**Problem description:** Reproduce exactly the line that includes "Cambrils, ES: 3 for 210.00 -> 2 for 140.00" and all lines after it, ending with the last line of the data.

**Change listing data:**
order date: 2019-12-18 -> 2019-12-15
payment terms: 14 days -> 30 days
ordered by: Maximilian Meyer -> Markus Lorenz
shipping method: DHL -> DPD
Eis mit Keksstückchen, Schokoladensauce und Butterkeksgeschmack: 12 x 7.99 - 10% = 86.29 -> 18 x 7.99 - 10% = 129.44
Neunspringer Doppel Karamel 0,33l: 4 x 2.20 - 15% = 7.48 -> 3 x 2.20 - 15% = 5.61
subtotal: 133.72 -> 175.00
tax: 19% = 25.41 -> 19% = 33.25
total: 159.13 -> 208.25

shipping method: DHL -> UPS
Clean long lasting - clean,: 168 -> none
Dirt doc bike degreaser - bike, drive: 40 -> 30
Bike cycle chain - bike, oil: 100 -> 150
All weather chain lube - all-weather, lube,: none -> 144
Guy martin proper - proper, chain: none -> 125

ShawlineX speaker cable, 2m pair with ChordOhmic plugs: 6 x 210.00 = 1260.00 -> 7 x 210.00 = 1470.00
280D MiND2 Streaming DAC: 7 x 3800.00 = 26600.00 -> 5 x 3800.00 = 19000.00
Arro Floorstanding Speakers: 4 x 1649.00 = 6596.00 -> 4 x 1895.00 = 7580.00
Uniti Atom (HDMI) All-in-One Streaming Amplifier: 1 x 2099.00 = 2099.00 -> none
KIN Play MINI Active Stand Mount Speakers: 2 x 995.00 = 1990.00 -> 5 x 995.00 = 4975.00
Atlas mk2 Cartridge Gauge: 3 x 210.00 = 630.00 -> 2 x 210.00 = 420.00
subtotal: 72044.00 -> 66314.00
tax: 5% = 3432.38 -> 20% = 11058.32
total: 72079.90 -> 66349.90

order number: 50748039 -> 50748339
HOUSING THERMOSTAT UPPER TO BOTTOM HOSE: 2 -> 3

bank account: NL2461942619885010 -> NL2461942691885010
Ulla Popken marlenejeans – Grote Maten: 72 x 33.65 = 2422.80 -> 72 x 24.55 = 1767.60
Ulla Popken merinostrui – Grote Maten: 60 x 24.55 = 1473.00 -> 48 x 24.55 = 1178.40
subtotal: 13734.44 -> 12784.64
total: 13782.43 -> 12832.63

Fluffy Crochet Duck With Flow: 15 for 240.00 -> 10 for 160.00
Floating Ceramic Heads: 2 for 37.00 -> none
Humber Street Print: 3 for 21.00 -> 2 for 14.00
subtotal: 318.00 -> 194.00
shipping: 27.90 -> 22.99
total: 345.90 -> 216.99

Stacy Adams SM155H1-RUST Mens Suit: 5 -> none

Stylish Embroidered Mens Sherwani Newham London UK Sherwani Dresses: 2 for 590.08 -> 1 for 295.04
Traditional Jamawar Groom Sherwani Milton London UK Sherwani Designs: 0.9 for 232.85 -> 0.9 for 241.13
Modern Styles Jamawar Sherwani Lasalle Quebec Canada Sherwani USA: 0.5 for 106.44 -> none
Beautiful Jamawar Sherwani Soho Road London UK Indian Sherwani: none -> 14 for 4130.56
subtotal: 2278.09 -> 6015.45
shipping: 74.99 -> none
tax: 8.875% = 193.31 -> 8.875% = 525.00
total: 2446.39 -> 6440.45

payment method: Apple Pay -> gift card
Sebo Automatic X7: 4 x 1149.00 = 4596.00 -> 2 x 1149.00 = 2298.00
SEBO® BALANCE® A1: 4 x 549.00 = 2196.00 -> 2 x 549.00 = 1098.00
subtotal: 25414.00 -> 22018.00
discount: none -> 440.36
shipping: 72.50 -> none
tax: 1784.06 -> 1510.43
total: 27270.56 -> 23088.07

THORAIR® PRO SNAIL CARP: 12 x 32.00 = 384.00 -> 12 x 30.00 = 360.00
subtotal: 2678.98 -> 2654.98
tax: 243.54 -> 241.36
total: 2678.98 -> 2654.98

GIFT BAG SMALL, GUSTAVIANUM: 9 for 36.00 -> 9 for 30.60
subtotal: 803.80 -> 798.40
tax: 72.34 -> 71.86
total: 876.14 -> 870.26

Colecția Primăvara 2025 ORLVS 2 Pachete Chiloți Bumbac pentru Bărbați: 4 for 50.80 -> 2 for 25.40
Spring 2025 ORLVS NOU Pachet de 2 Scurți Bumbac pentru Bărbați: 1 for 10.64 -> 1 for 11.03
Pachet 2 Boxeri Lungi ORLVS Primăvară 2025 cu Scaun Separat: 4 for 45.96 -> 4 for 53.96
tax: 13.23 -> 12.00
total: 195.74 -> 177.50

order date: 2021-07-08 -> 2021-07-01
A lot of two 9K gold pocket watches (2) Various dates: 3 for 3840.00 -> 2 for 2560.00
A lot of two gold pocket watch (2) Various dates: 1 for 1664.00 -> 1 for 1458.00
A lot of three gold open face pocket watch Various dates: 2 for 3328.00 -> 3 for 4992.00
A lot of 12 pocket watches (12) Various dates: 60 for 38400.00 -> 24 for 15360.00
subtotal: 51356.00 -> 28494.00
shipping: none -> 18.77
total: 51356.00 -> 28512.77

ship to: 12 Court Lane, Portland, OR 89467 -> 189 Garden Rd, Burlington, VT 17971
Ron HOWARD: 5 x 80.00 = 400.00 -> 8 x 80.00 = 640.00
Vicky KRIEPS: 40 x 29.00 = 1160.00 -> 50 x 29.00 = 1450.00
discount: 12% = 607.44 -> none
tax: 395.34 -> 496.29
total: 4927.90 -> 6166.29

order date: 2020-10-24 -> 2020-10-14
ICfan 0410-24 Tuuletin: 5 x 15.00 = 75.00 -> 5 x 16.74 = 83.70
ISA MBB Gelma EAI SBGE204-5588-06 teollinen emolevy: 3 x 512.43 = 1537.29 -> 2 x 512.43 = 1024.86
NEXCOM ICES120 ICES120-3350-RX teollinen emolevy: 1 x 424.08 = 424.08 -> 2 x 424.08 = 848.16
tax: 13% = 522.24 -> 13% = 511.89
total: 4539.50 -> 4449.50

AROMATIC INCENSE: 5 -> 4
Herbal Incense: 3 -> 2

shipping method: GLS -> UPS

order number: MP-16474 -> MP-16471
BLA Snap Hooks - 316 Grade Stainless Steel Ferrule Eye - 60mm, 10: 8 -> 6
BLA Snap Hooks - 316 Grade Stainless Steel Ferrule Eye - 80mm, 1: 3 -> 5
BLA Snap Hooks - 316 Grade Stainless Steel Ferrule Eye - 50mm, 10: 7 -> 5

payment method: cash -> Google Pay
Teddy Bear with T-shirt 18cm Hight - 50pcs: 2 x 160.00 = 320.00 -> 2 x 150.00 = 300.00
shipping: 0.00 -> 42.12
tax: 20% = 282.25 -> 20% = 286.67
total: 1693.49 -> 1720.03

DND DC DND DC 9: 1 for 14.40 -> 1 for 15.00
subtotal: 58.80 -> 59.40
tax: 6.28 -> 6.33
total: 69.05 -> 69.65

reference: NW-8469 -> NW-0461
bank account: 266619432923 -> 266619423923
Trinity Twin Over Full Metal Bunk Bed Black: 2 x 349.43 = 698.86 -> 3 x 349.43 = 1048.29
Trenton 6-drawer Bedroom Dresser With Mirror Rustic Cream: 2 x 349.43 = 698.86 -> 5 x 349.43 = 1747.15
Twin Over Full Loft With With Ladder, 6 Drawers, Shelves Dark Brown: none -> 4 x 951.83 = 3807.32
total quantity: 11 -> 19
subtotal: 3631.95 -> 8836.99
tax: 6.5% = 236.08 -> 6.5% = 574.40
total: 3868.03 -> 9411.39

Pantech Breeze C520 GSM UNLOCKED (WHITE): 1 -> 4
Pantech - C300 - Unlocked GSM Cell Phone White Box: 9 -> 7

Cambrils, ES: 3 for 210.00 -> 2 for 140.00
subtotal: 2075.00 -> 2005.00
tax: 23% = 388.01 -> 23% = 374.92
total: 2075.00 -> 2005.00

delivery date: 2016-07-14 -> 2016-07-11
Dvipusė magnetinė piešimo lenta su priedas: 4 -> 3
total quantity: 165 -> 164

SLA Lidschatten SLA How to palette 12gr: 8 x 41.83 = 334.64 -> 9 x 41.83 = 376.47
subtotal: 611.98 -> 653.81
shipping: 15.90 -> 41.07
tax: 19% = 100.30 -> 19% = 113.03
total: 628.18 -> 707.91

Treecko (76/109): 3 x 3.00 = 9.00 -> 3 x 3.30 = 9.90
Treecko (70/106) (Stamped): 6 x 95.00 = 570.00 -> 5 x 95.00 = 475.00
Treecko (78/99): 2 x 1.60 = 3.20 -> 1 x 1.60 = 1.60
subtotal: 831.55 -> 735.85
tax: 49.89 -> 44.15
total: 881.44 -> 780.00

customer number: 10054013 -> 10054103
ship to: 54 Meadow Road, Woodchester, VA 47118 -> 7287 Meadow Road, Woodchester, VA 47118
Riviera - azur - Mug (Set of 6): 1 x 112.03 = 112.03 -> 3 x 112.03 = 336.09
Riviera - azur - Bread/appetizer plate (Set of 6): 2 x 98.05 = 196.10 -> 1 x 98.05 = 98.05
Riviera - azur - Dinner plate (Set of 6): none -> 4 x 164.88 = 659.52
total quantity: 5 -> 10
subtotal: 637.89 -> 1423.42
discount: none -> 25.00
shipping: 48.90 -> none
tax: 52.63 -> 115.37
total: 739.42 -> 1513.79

**Response:**
Cambrils, ES: 3 for 210.00 -> 2 for 140.00
subtotal: 2075.00 -> 2005.00
tax: 23% = 388.01 -> 23% = 374.92
total: 2075.00 -> 2005.00

delivery date: 2016-07-14 -> 2016-07-11
Dvipusė magnetinė piešimo lenta su priedas: 4 -> 3
total quantity: 165 -> 164

SLA Lidschatten SLA How to palette 12gr: 8 x 41.83 = 334.64 -> 9 x 41.83 = 376.47
subtotal: 611.98 -> 653.81
shipping: 15.90 -> 41.07
tax: 19% = 100.30 -> 19% = 113.03
total: 628.18 -> 707.91

Treecko (76/109): 3 x 3.00 = 9.00 -> 3 x 3.30 = 9.90
Treecko (70/106) (Stamped): 6 x 95.00 = 570.00 -> 5 x 95.00 = 475.00
Treecko (78/99): 2 x 1.60 = 3.20 -> 1 x 1.60 = 1.60
subtotal: 831.55 -> 735.85
tax: 49.89 -> 44.15
total: 881.44 -> 780.00

customer number: 10054013 -> 10054103
ship to: 54 Meadow Road, Woodchester, VA 47118 -> 7287 Meadow Road, Woodchester, VA 47118
Riviera - azur - Mug (Set of 6): 1 x 112.03 = 112.03 -> 3 x 112.03 = 336.09
Riviera - azur - Bread/appetizer plate (Set of 6): 2 x 98.05 = 196.10 -> 1 x 98.05 = 98.05
Riviera - azur - Dinner plate (Set of 6): none -> 4 x 164.88 = 659.52
total quantity: 5 -> 10
subtotal: 637.89 -> 1423.42
discount: none -> 25.00
shipping: 48.90 -> none
tax: 52.63 -> 115.37
total: 739.42 -> 1513.79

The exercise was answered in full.